__WHAT IS EXPECTED__
Below are some entries; report how many of their lines contain the word "做一个善良", giving nothing besides the number.

__EXTRACTED DATA__
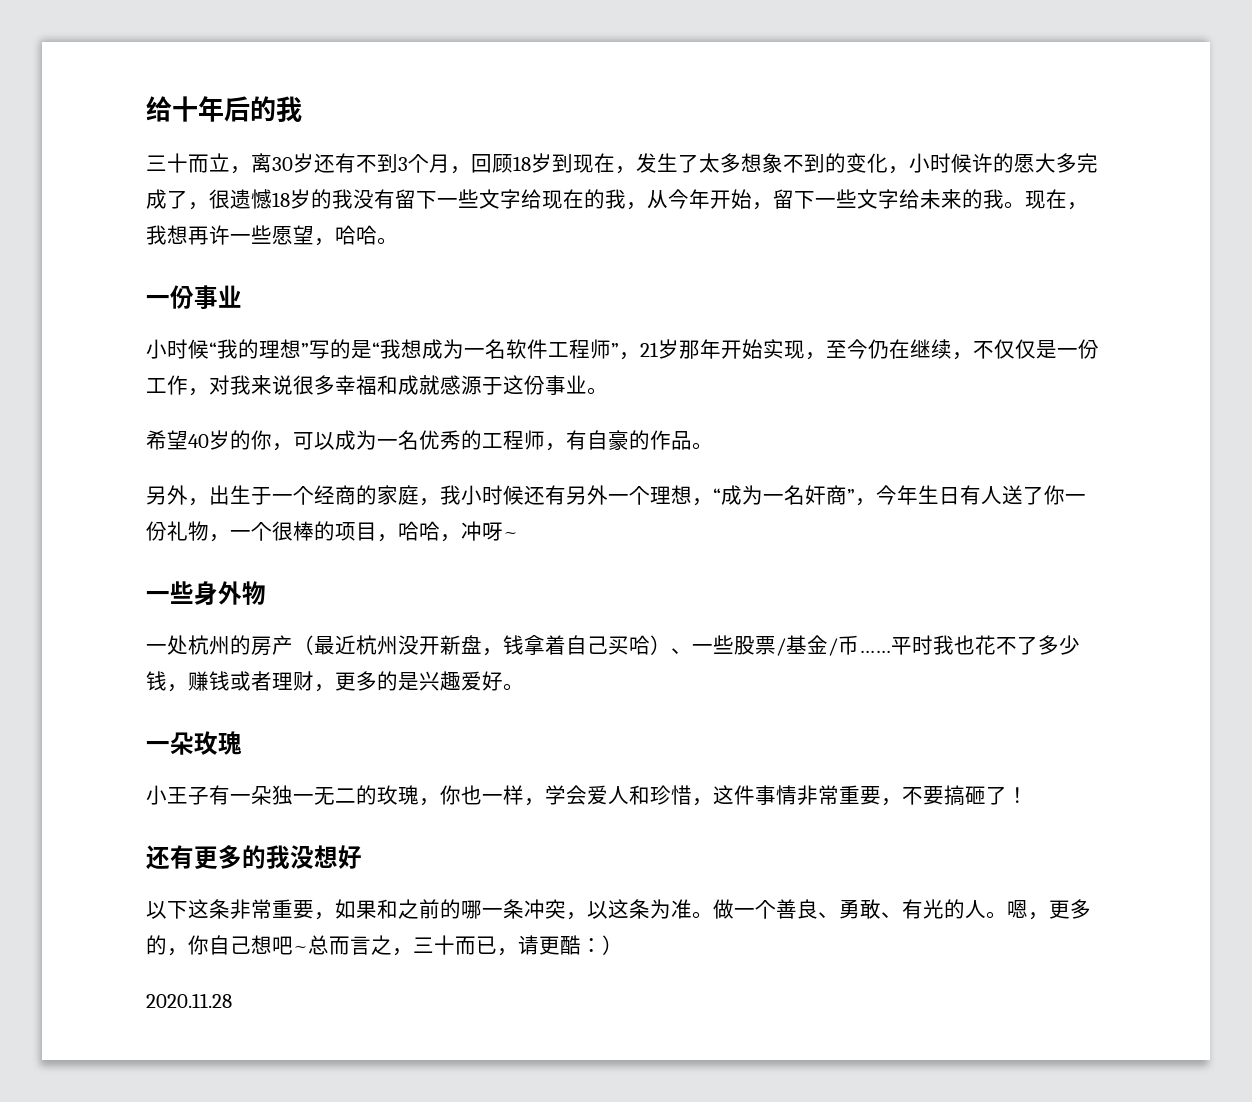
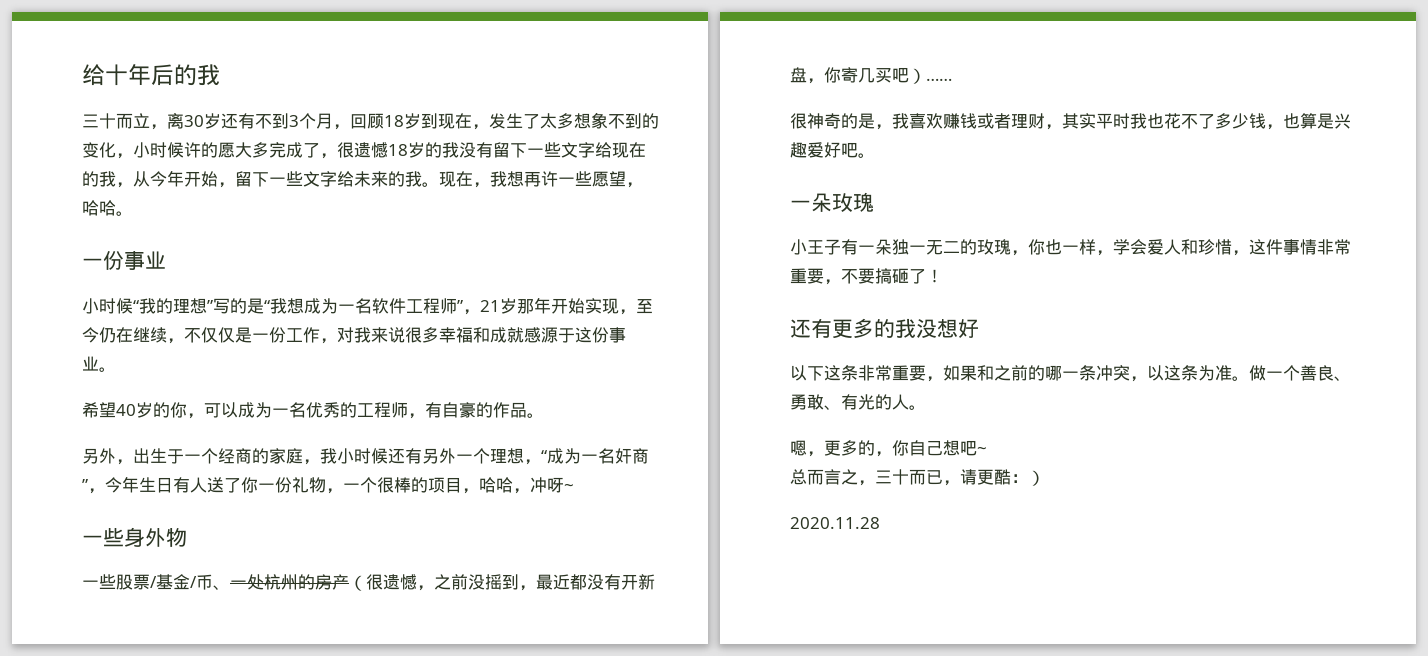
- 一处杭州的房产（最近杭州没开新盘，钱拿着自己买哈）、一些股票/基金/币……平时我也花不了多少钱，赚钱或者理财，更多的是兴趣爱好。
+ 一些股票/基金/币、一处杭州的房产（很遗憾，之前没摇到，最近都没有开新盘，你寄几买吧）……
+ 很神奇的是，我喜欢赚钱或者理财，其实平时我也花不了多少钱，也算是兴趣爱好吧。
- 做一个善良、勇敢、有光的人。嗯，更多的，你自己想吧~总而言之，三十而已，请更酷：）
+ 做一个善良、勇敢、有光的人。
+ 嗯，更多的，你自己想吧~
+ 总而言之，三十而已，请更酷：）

__TASK RESPONSE__
2